À l’avocat qui ne revient ?

Et l’avocat est ici : il pense à toi

(…)

Tu es presque laide, loin des bicheries

Dans tes robes quasi campagnardes,

Mais ton visage est bon et casanier,

Tes beaux cheveux couleur de l’or

(…)

Oh ! Cette vie stérile, de rêve !

Mieux une vie rude concrète

Du bon marchant pris par l’argent,

Mieux aller fouettés par le besoin,

Mais vivre la vie ! J’ai honte,

Oui j’ai honte d’être poète !

 

Tu ne rimes point. Tu cous des chemises

Pour ton père. T’as fait ta troisième,

On t’a dit que la terre est ronde,

Mais tu ne crois pas… Tu ne rumines pas Nietzsche…
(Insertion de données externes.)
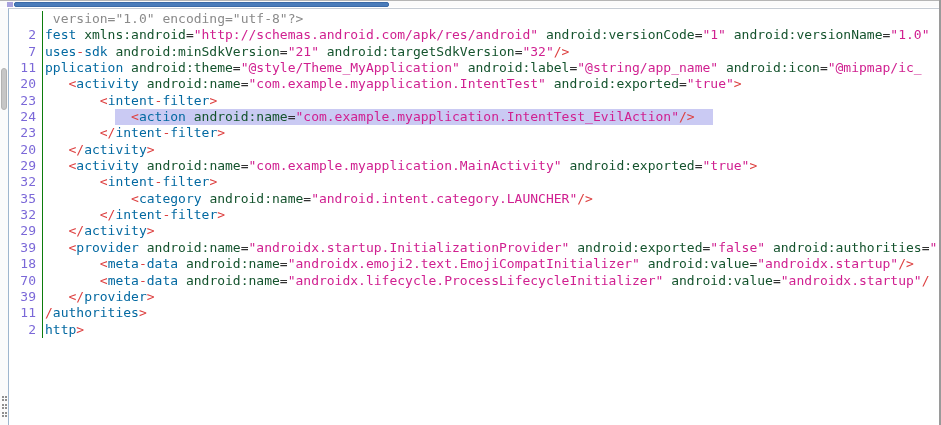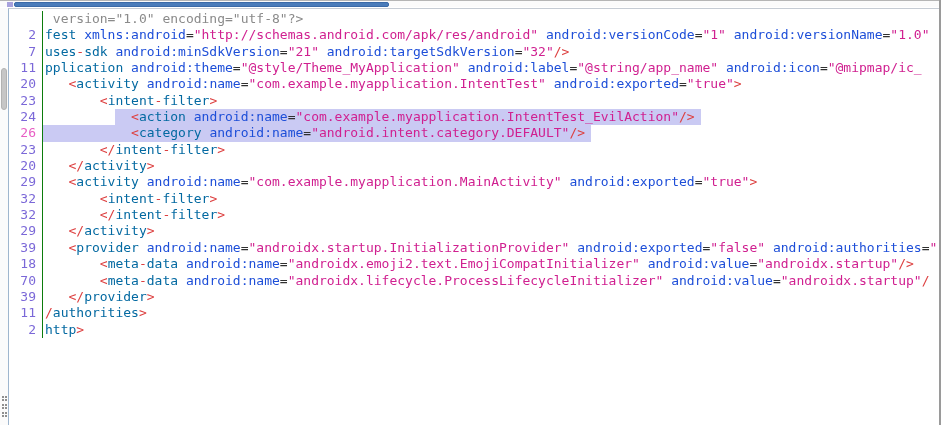--- a/index.html
+++ b/index.html
@@ -22,25 +22,25 @@
   .redge{position:absolute;right:0;top:0;bottom:0;width:2px;background:#9a9a9a;}
   
   .editor{position:absolute;left:8px;top:8px;right:2px;bottom:0;background:#ffffff;
           border-left:1px solid #9fb6ce;border-top:1px solid #c6ccd4;box-sizing:border-box;
           padding-top:2px;overflow:hidden;}
   .row{display:flex;height:16.35px;line-height:16.35px;font-size:13px;}
   .gutter{flex:none;width:34px;text-align:right;padding-right:6px;box-sizing:border-box;
           color:#7b68d8;border-right:1px solid #0c7c0c;}
   .gutter.active{color:#e85ec4;}
   .code{flex:1;white-space:pre;overflow:hidden;padding-left:2px;color:#303030;}
-  .sel{display:inline-block;vertical-align:top;background:#cacaf3;padding-right:6px;}
+  .sel{display:inline-block;vertical-align:top;background:#cacaf3;padding-right:18px;}
   .sel.bleed{margin-left:-2px;padding-left:2px;}
   .tk-pi{color:#8a8a8a;}
   .tk-el{color:#0369a1;font-weight:normal;}
-  .tk-at{color:#1d4ed8;}
+  .tk-at{color:#14532d;}
   .tk-va{color:#d02090;}
   .tk-sy{color:#dd4040;}
   .tk-eq{color:#303030;}
   .tk-pl{color:#303030;}
 </style>
 </head>
 <body>
 
 <div class="screen">
   <div class="hscroll">
@@ -76,38 +76,38 @@
       </div>
       <div class="row">
         <span class="gutter">23</span>
         <span class="code"><span class="tk tk-pl">       </span><span class="tk tk-sy">&lt;</span><span class="tk tk-el">intent</span><span class="tk tk-sy">-</span><span class="tk tk-el">filter</span><span class="tk tk-sy">&gt;</span></span>
       </div>
       <div class="row">
         <span class="gutter">24</span>
         <span class="code"><span class="tk tk-pl">         </span><span class="sel"><span class="tk tk-pl">  </span><span class="tk tk-sy">&lt;</span><span class="tk tk-el">action</span><span class="tk tk-pl"> </span><span class="tk tk-at">android:name</span><span class="tk tk-eq">=</span><span class="tk tk-va">"com.example.myapplication.IntentTest_EvilAction"</span><span class="tk tk-sy">/&gt;</span></span></span>
       </div>
       <div class="row">
-        <span class="gutter active">26</span>
-        <span class="code"><span class="sel bleed"><span class="tk tk-pl">           </span><span class="tk tk-sy">&lt;</span><span class="tk tk-el">category</span><span class="tk tk-pl"> </span><span class="tk tk-at">android:name</span><span class="tk tk-eq">=</span><span class="tk tk-va">"android.intent.category.DEFAULT"</span><span class="tk tk-sy">/&gt;</span></span></span>
-      </div>
-      <div class="row">
         <span class="gutter">23</span>
         <span class="code"><span class="tk tk-pl">       </span><span class="tk tk-sy">&lt;/</span><span class="tk tk-el">intent</span><span class="tk tk-sy">-</span><span class="tk tk-el">filter</span><span class="tk tk-sy">&gt;</span></span>
       </div>
       <div class="row">
         <span class="gutter">20</span>
         <span class="code"><span class="tk tk-pl">   </span><span class="tk tk-sy">&lt;/</span><span class="tk tk-el">activity</span><span class="tk tk-sy">&gt;</span></span>
       </div>
       <div class="row">
         <span class="gutter">29</span>
         <span class="code"><span class="tk tk-pl">   </span><span class="tk tk-sy">&lt;</span><span class="tk tk-el">activity</span><span class="tk tk-pl"> </span><span class="tk tk-at">android:name</span><span class="tk tk-eq">=</span><span class="tk tk-va">"com.example.myapplication.MainActivity"</span><span class="tk tk-pl"> </span><span class="tk tk-at">android:exported</span><span class="tk tk-eq">=</span><span class="tk tk-va">"true"</span><span class="tk tk-sy">&gt;</span></span>
       </div>
       <div class="row">
         <span class="gutter">32</span>
         <span class="code"><span class="tk tk-pl">       </span><span class="tk tk-sy">&lt;</span><span class="tk tk-el">intent</span><span class="tk tk-sy">-</span><span class="tk tk-el">filter</span><span class="tk tk-sy">&gt;</span></span>
+      </div>
+      <div class="row">
+        <span class="gutter">35</span>
+        <span class="code"><span class="tk tk-pl">           </span><span class="tk tk-sy">&lt;</span><span class="tk tk-el">category</span><span class="tk tk-pl"> </span><span class="tk tk-at">android:name</span><span class="tk tk-eq">=</span><span class="tk tk-va">"android.intent.category.LAUNCHER"</span><span class="tk tk-sy">/&gt;</span></span>
       </div>
       <div class="row">
         <span class="gutter">32</span>
         <span class="code"><span class="tk tk-pl">       </span><span class="tk tk-sy">&lt;/</span><span class="tk tk-el">intent</span><span class="tk tk-sy">-</span><span class="tk tk-el">filter</span><span class="tk tk-sy">&gt;</span></span>
       </div>
       <div class="row">
         <span class="gutter">29</span>
         <span class="code"><span class="tk tk-pl">   </span><span class="tk tk-sy">&lt;/</span><span class="tk tk-el">activity</span><span class="tk tk-sy">&gt;</span></span>
       </div>
       <div class="row">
Tu me plais. Tu me rendrais plus heureux

Qu’une intellectuelle plaignarde…

 

L’avocat et la fille du marchand, dans une petite ville de campagne, entourés de pharmaciens, médecins et curés. La paix. Et les paysans ? Ils se préparent à mourir dans les tranchés à côté d’un avocat qui lit Nietzsche, tandis que leurs femmes pondent une ouvrière qui pondra un avocat qui ne lira point Nietzsche. Comme celle qui était presque belle et presque débile. Pauvre demoiselle du début du siècle, pauvre avocat de la fin du siècle.

 

3 mars 2001 Contraire. Ne me dis pas le contraire ! Comment puis-je, si je ne connais pas l’endroit ?

 

Creuser. À quoi bon creuser ? La terre que tu sors recouvrira les fleurs. Creuse seulement si tu veux t’enterrer. Tout approfondissement est mort pour les bien portants et illusion pour les débiles.

 

4 mars 2001 Praecox. Je vous accorde qu’il n’y a pas de pire rapport que celui entre un ejaculator praecox et une lesbienne. Mais je vous interdis de faire allusion à Freud et Lou Salomé !

 

Le fils. Freud qui écrit à Lou Salomé que son fils a une passion pour Rilke, ça donnerait du fil à retordre même à un vieux briscard comme Lacan.

 

Mauvais signe. Toutes les religions peuvent arriver — ou sont déjà arrivées — aux mêmes « extrêmes » que les Talibans. L’extrême du religieux c’est sa norme et l’extrême caché cache le pire. Lou Salomé à Freud « le fait de devenir religieux [est] un mauvais signe que quelque chose ne va pas. » Et quand ça ne va pas on fait du n’importe quoi, n’est-ce pas ?

 

Mémoire courte. Lou, à Freud, à propos des femmes: « leur esprit est sexe et leur sexe esprit ». Elle en sait long, comme le sage Viennois. Presque comme son autre ami, le fou, celui qu’elle ne sait pas si elle l’a embrassé. Elle en sait long mais elle a la mémoire courte.

 



[1] Je me hasarde à avancer l’hypothèse que « honnête et bon » a été ajouté par le censeur !

[2] Ernest Hemingway, Œuvres I, Pléiade, 1966.

[3] « Signorina — quel vilain mot », écrivit Gozzano à une amie.